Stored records
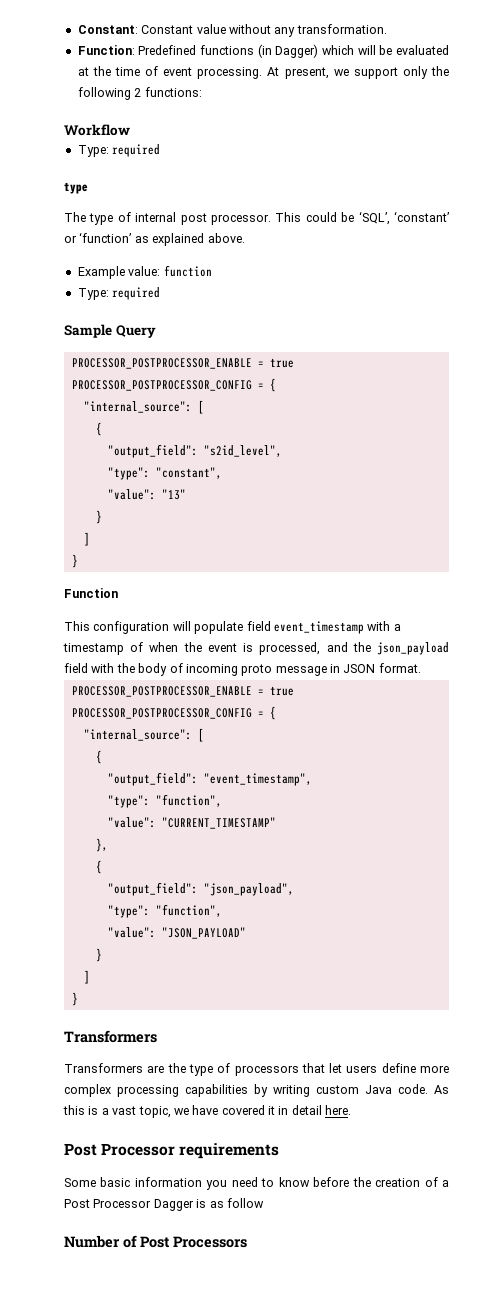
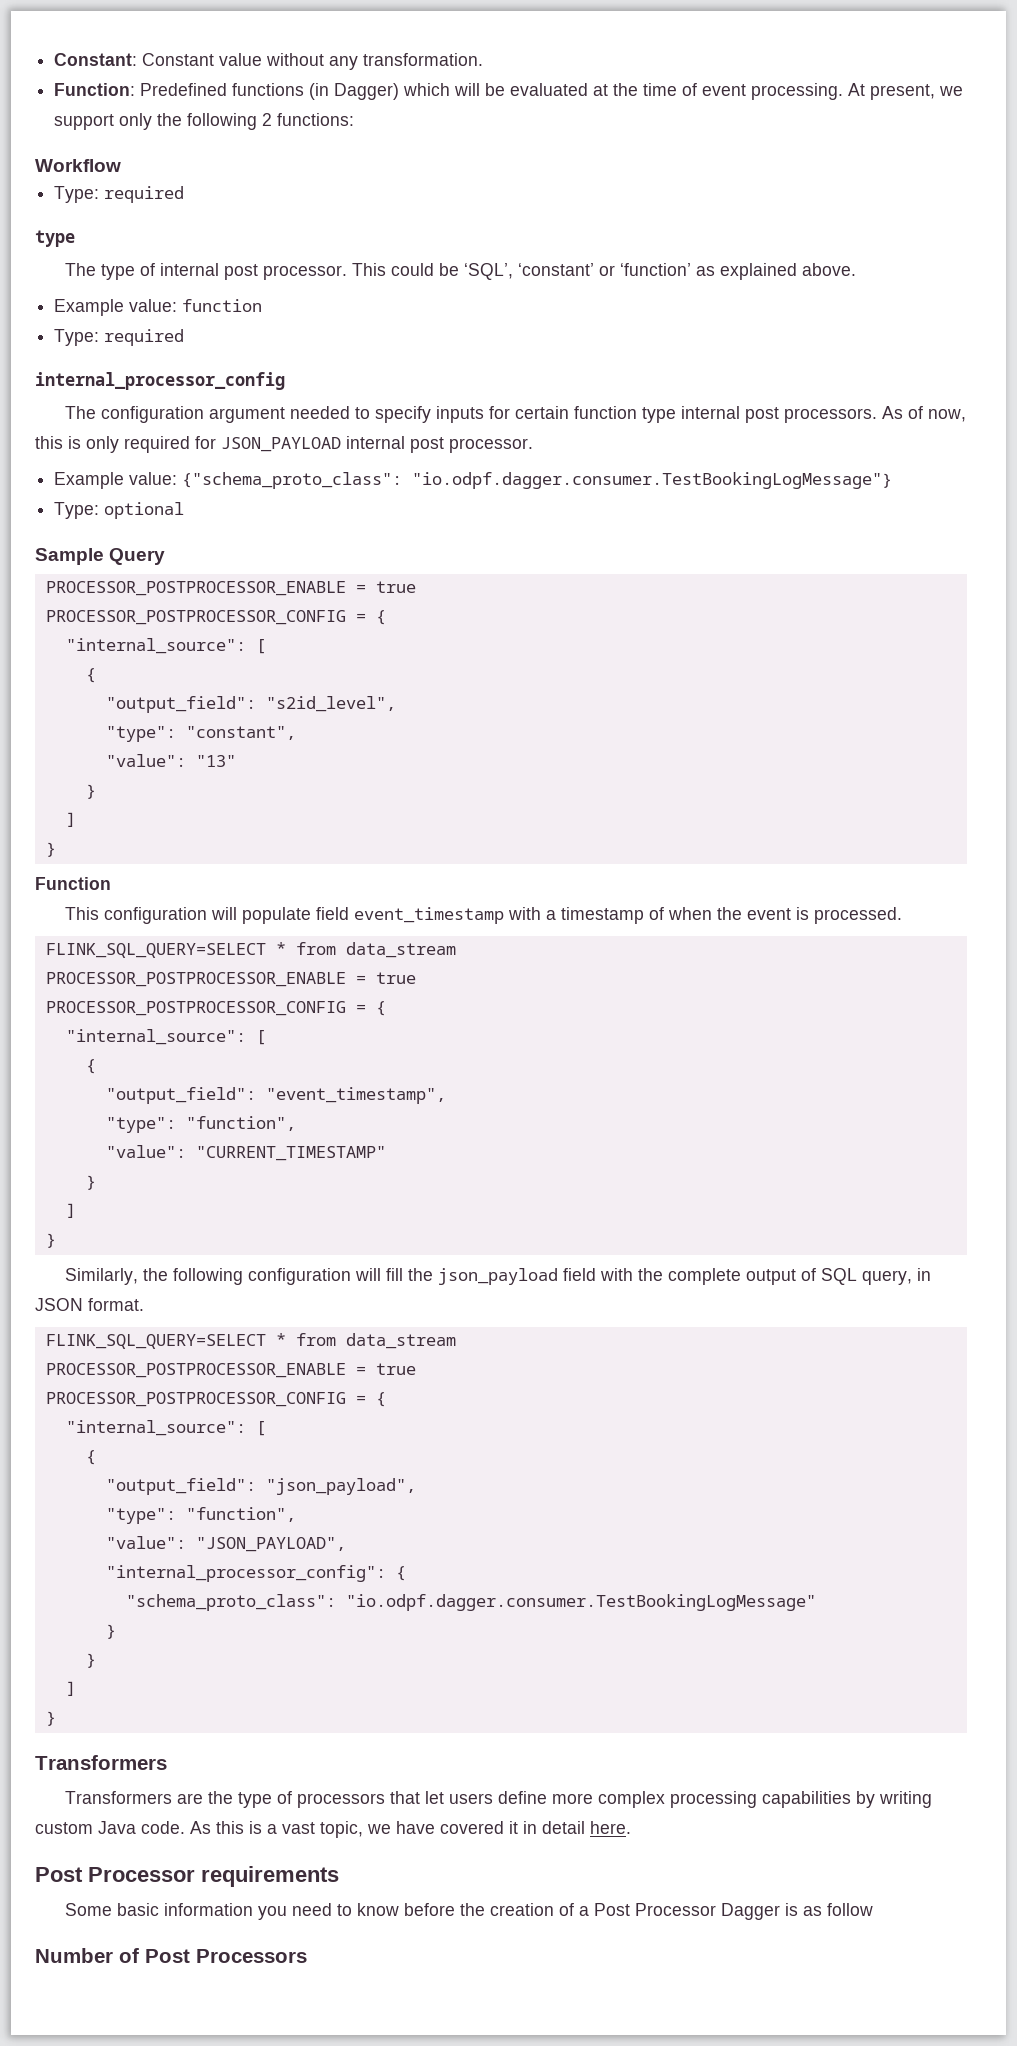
+ internal_processor_config
+ The configuration argument needed to specify inputs for certain function type internal post processors. As of now, this is only required for JSON_PAYLOAD internal post processor.
+ Example value: {"schema_proto_class": "io.odpf.dagger.consumer.TestBookingLogMessage"}
+ Type: optional
- This configuration will populate field event_timestamp with a timestamp of when the event is processed, and the json_payload field with the body of incoming proto message in JSON format.
+ This configuration will populate field event_timestamp with a timestamp of when the event is processed.
+ FLINK_SQL_QUERY=SELECT * from data_stream
  "value": "CURRENT_TIMESTAMP"
- },
+ }
+ ]
+ }
+ Similarly, the following configuration will fill the json_payload field with the complete output of SQL query, in JSON format.
+ FLINK_SQL_QUERY=SELECT * from data_stream
+ PROCESSOR_POSTPROCESSOR_ENABLE = true
+ PROCESSOR_POSTPROCESSOR_CONFIG = {
+ "internal_source": [
- "value": "JSON_PAYLOAD"
+ "value": "JSON_PAYLOAD",
+ "internal_processor_config": {
+ "schema_proto_class": "io.odpf.dagger.consumer.TestBookingLogMessage"
+ }

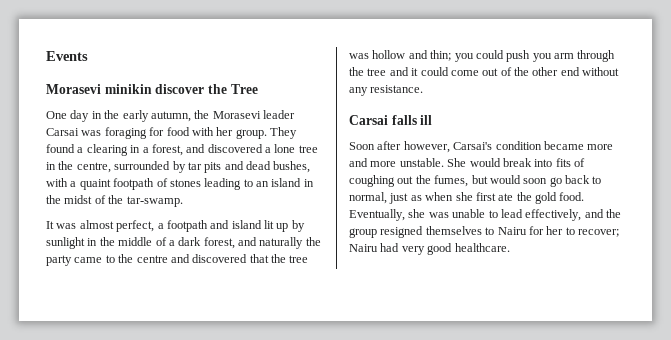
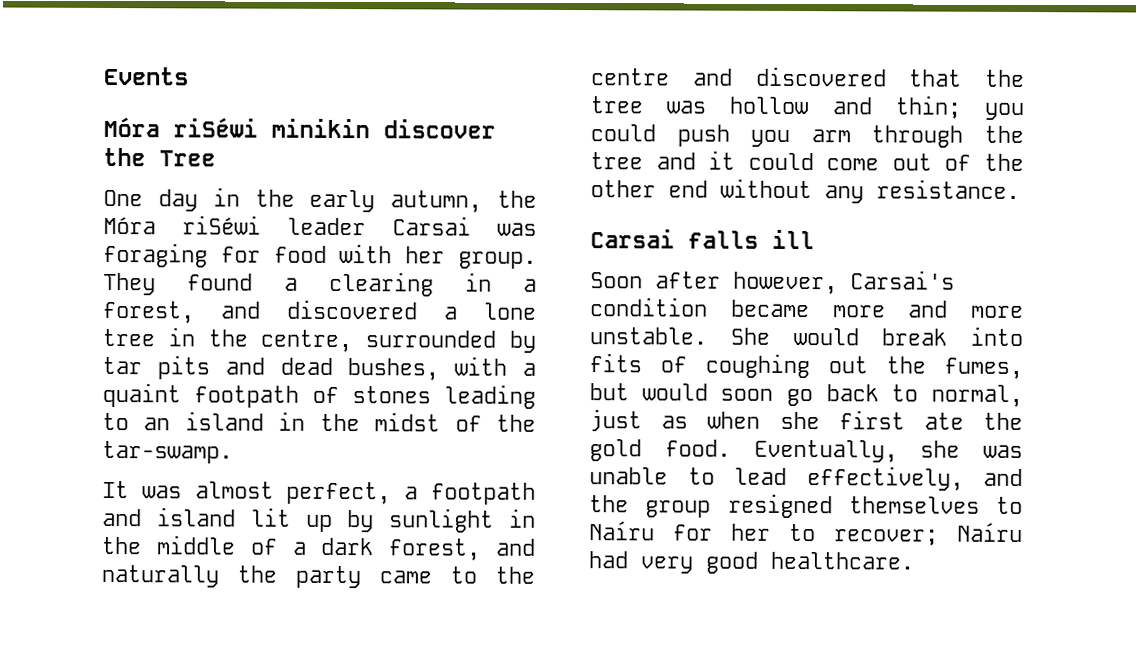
- Morasevi minikin discover the Tree
+ Móra riSéwi minikin discover the Tree
- One day in the early autumn, the Morasevi leader Carsai was foraging for food with her group.
+ One day in the early autumn, the Móra riSéwi leader Carsai was foraging for food with her group.
- Eventually, she was unable to lead effectively, and the group resigned themselves to Nairu for her to recover; Nairu had very good healthcare.
+ Eventually, she was unable to lead effectively, and the group resigned themselves to Naíru for her to recover; Naíru had very good healthcare.

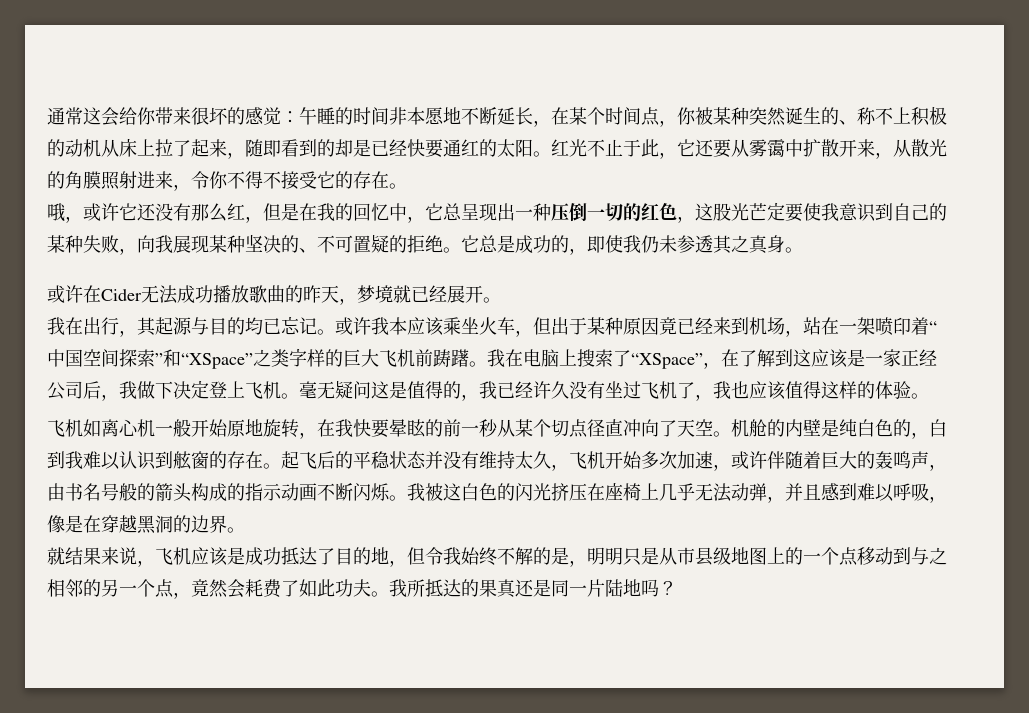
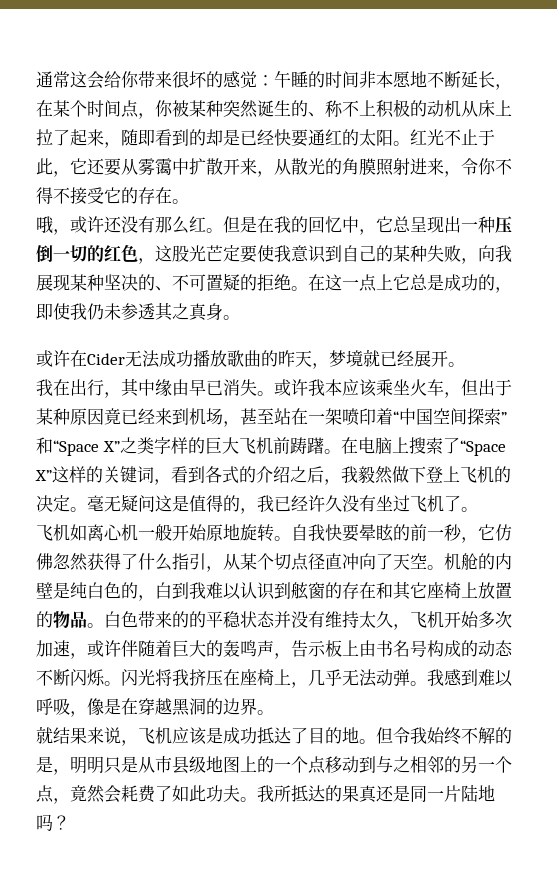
- 哦，或许它还没有那么红，但是在我的回忆中，它总呈现出一种压倒一切的红色，这股光芒定要使我意识到自己的某种失败，向我展现某种坚决的、不可置疑的拒绝。
+ 哦，或许还没有那么红。但是在我的回忆中，它总呈现出一种压倒一切的红色，这股光芒定要使我意识到自己的某种失败，向我展现某种坚决的、不可置疑的拒绝。
- 它总是成功的，即使我仍未参透其之真身。
+ 在这一点上它总是成功的，即使我仍未参透其之真身。
- 我在出行，其起源与目的均已忘记。
+ 我在出行，其中缘由早已消失。
- 或许我本应该乘坐火车，但出于某种原因竟已经来到机场，站在一架喷印着“中国空间探索”和“XSpace”之类字样的巨大飞机前踌躇。
+ 或许我本应该乘坐火车，但出于某种原因竟已经来到机场，甚至站在一架喷印着“中国空间探索”和“Space X”之类字样的巨大飞机前踌躇。
- 我在电脑上搜索了“XSpace”，在了解到这应该是一家正经公司后，我做下决定登上飞机。
+ 在电脑上搜索了“Space X”这样的关键词，看到各式的介绍之后，我毅然做下登上飞机的决定。
- 毫无疑问这是值得的，我已经许久没有坐过飞机了，我也应该值得这样的体验。
+ 毫无疑问这是值得的，我已经许久没有坐过飞机了。
- 飞机如离心机一般开始原地旋转，在我快要晕眩的前一秒从某个切点径直冲向了天空。
+ 飞机如离心机一般开始原地旋转。自我快要晕眩的前一秒，它仿佛忽然获得了什么指引，从某个切点径直冲向了天空。
- 机舱的内壁是纯白色的，白到我难以认识到舷窗的存在。起飞后的平稳状态并没有维持太久，飞机开始多次加速，或许伴随着巨大的轰鸣声，由书名号般的箭头构成的指示动画不断闪烁。我被这白色的闪光挤压在座椅上几乎无法动弹，并且感到难以呼吸，像是在穿越黑洞的边界。
+ 机舱的内壁是纯白色的，白到我难以认识到舷窗的存在和其它座椅上放置的物品。白色带来的的平稳状态并没有维持太久，飞机开始多次加速，或许伴随着巨大的轰鸣声，告示板上由书名号构成的动态不断闪烁。闪光将我挤压在座椅上，几乎无法动弹。我感到难以呼吸，像是在穿越黑洞的边界。
- 就结果来说，飞机应该是成功抵达了目的地，但令我始终不解的是，明明只是从市县级地图上的一个点移动到与之相邻的另一个点，竟然会耗费了如此功夫。
+ 就结果来说，飞机应该是成功抵达了目的地。但令我始终不解的是，明明只是从市县级地图上的一个点移动到与之相邻的另一个点，竟然会耗费了如此功夫。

* Exercise
Across the data, tally the lines containing "with" and give back the number alone.

* Exercise result
5